Web interface edit records:

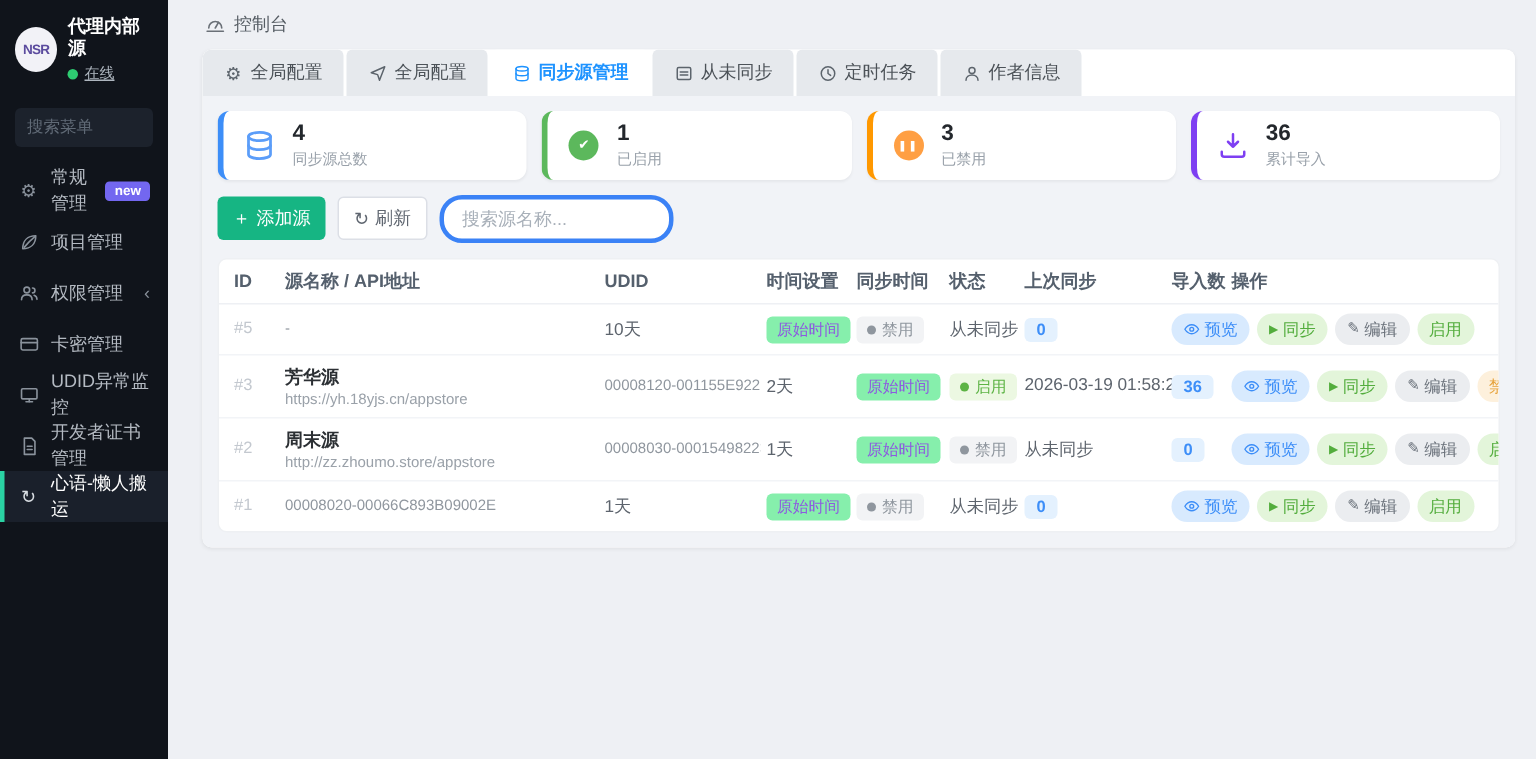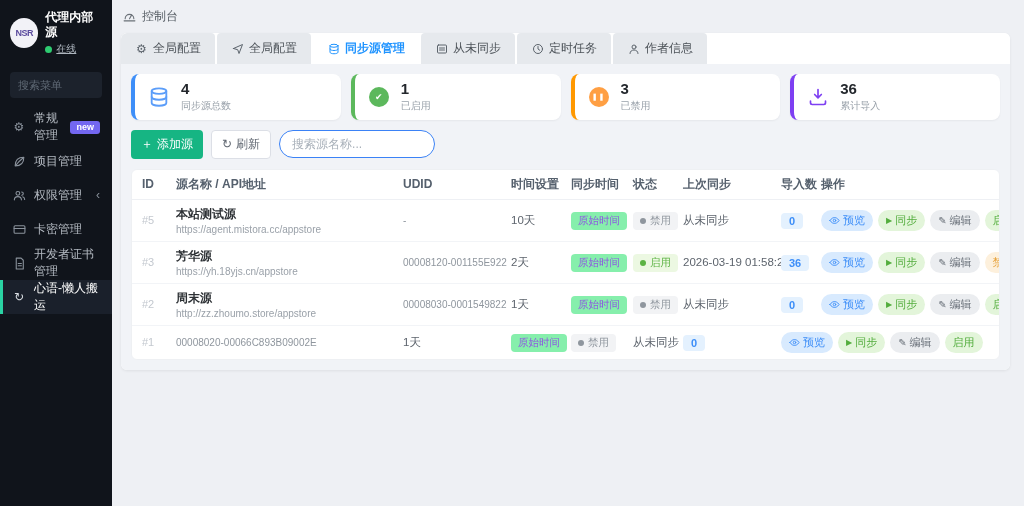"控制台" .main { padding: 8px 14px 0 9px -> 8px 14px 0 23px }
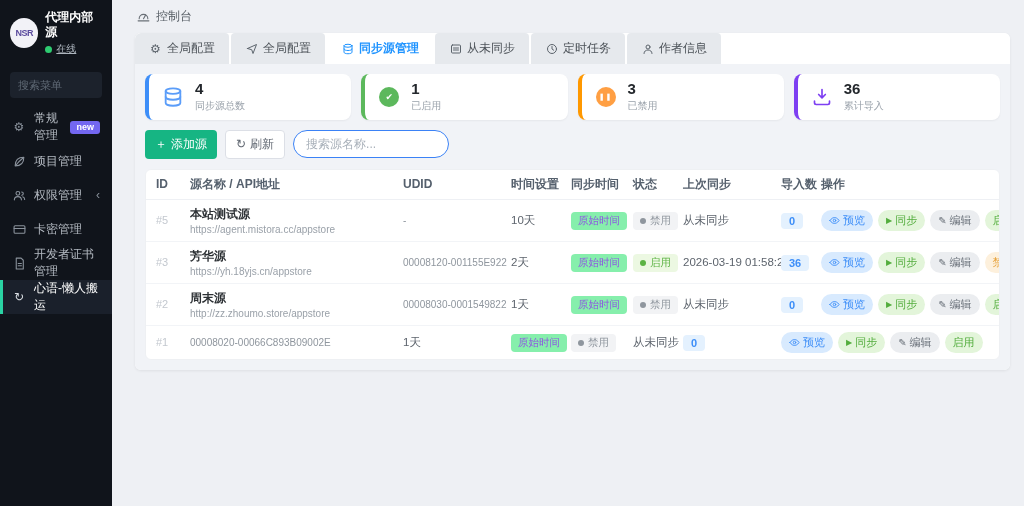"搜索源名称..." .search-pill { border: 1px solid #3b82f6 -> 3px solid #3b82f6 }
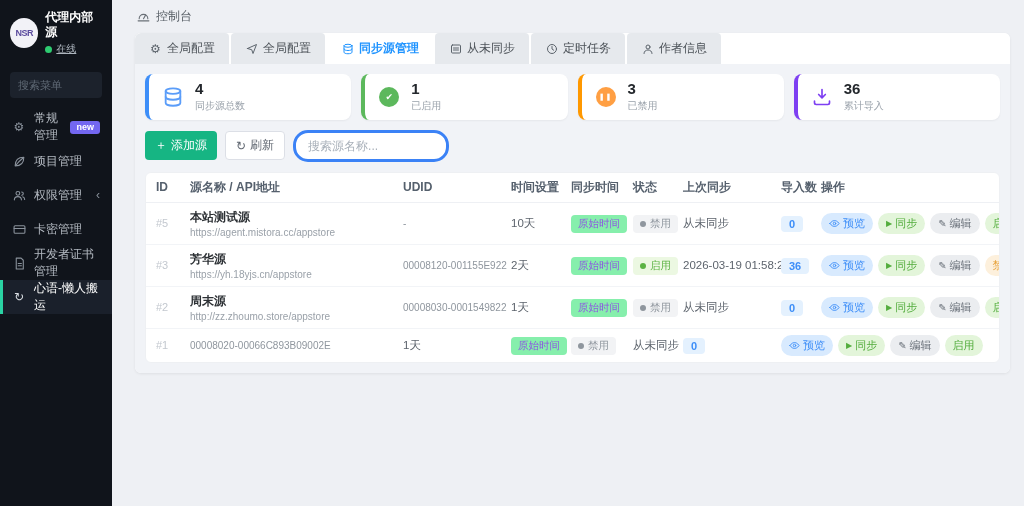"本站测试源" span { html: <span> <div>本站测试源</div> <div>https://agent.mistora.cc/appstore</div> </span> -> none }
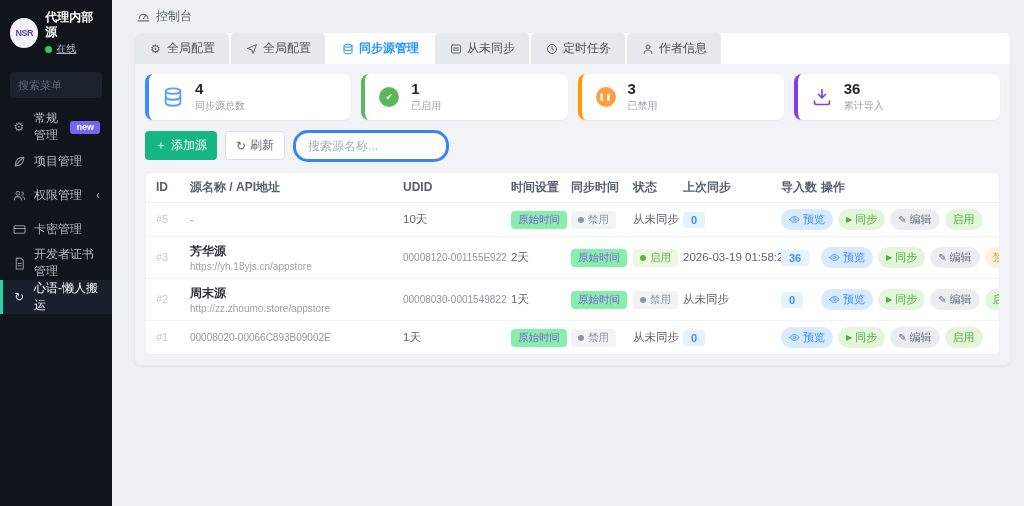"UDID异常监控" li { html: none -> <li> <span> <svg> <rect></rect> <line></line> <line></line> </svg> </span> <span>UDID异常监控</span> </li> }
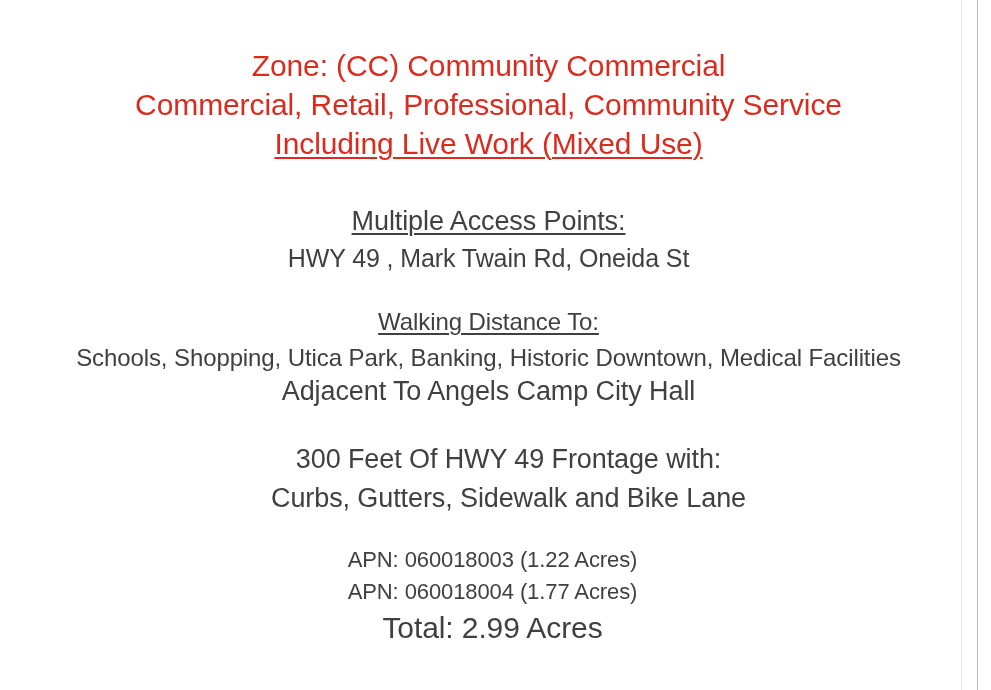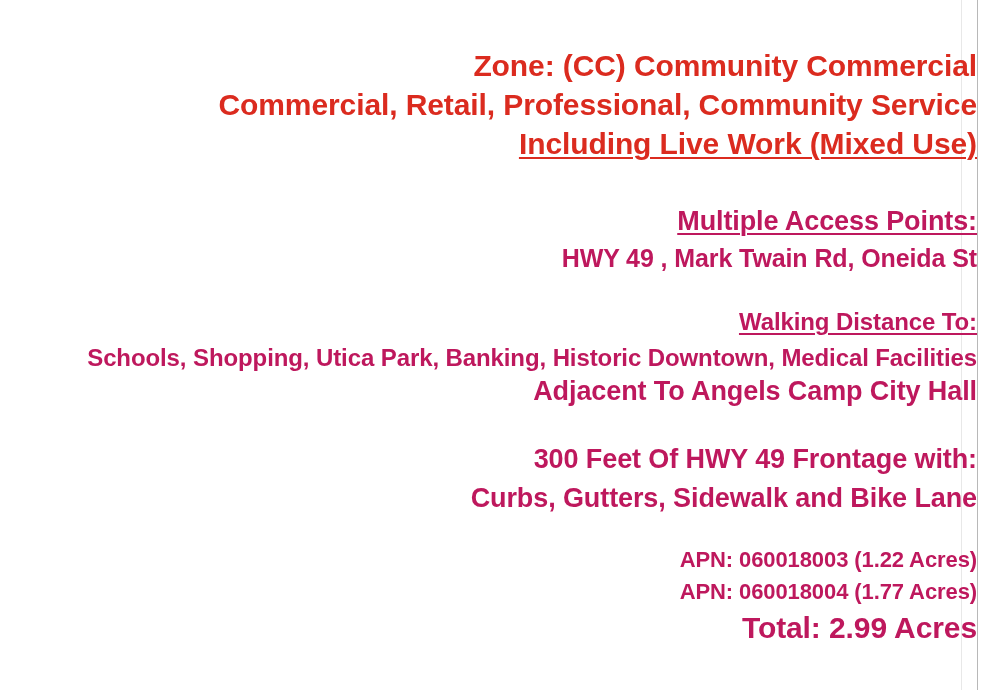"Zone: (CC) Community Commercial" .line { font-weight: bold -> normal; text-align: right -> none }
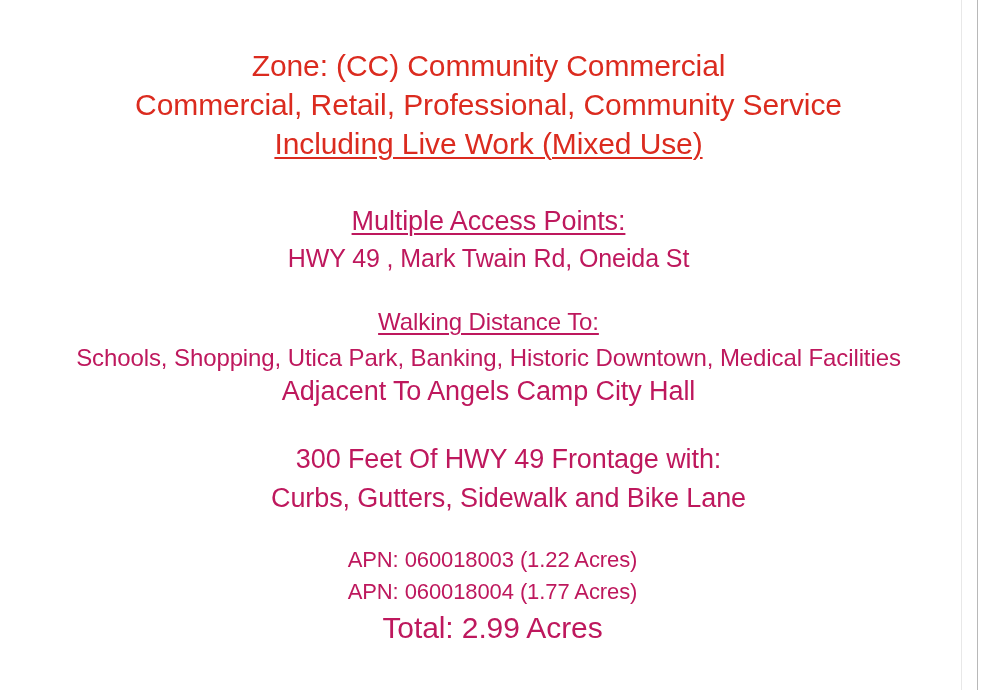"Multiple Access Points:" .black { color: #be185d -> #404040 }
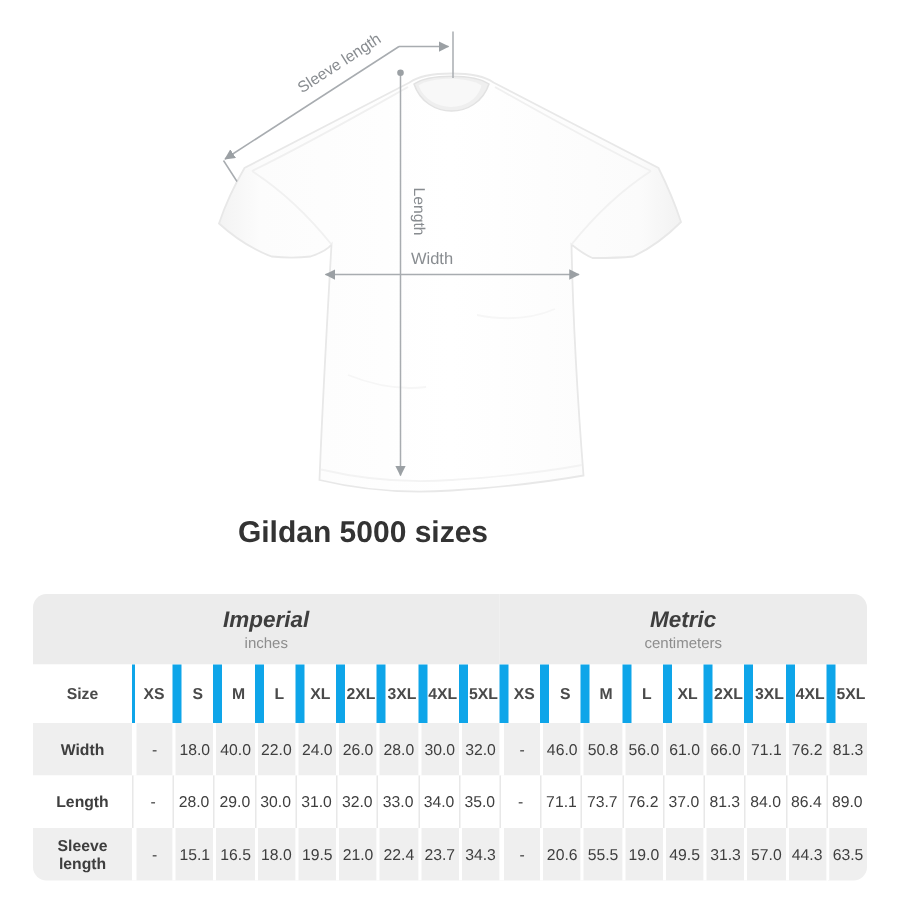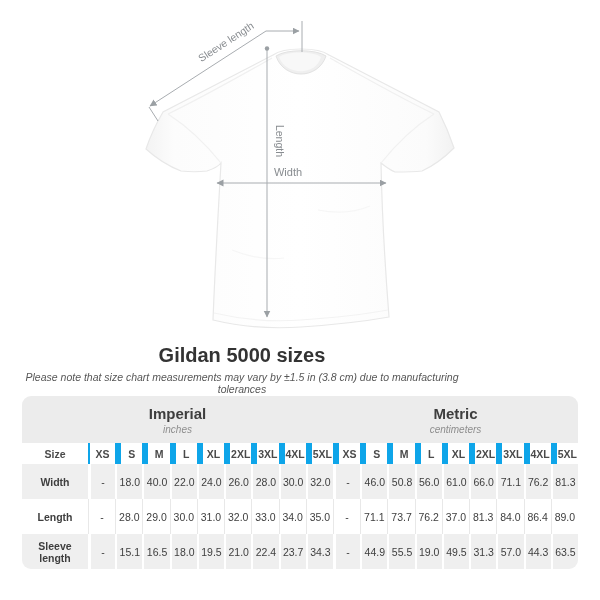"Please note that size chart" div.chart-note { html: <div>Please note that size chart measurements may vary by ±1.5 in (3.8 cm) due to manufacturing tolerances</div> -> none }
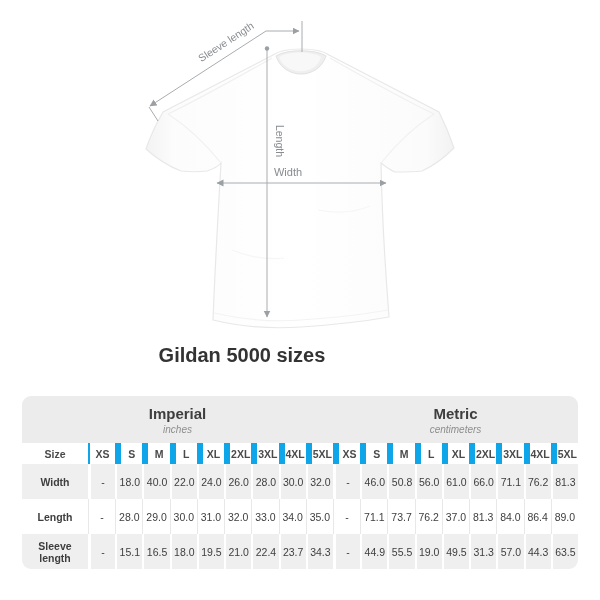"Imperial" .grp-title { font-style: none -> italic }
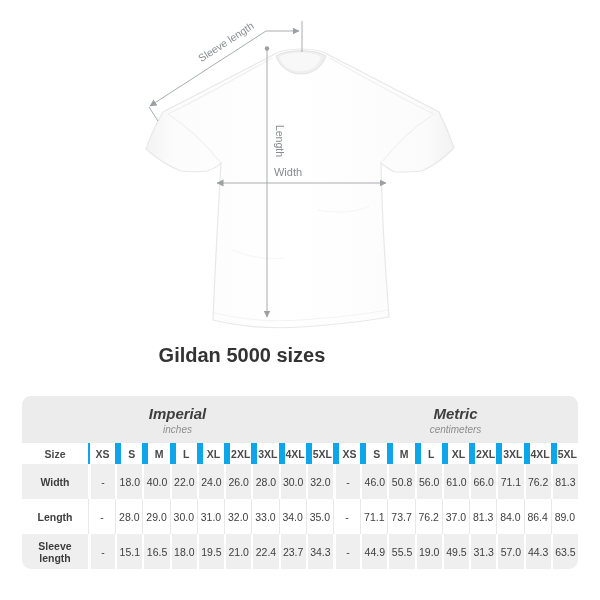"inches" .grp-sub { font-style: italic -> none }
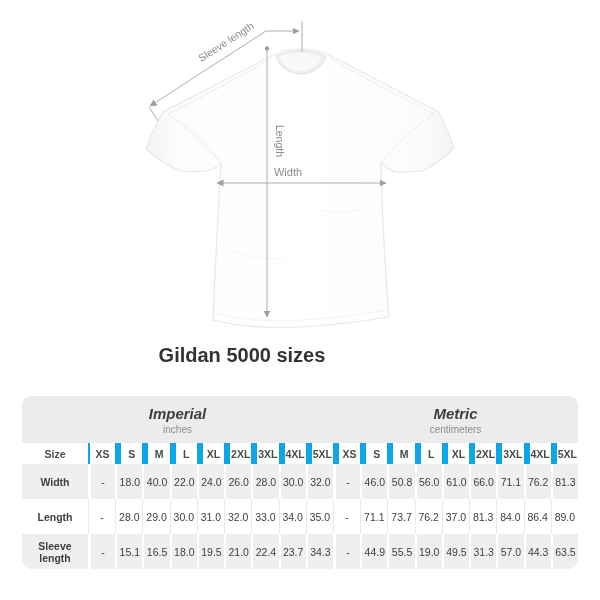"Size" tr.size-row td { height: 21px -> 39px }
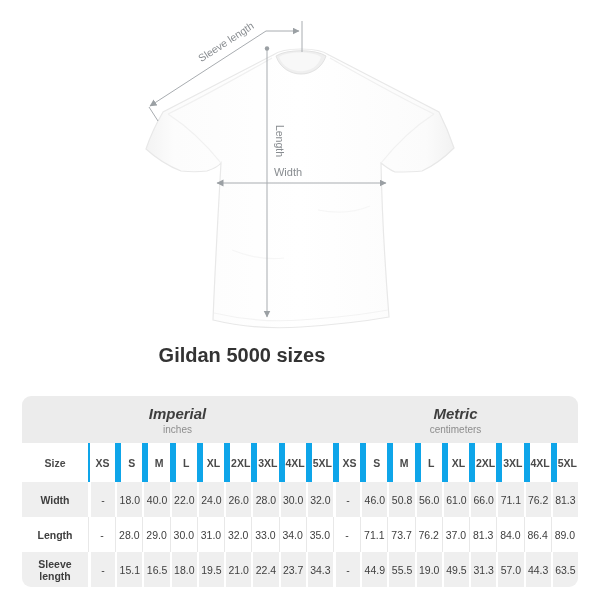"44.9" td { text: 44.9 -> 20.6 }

PROBLEM REQUIREMENTS: Give again, exactly as written above, every line from the one holding "border: 1px solid" to the one holding "html: <span> <div>本站测试源</div>", with both ends kept and the pictures left out.

ANSWER BOX:
"搜索源名称..." .search-pill { border: 1px solid #3b82f6 -> 3px solid #3b82f6 }
"本站测试源" span { html: <span> <div>本站测试源</div> <div>https://agent.mistora.cc/appstore</div> </span> -> none }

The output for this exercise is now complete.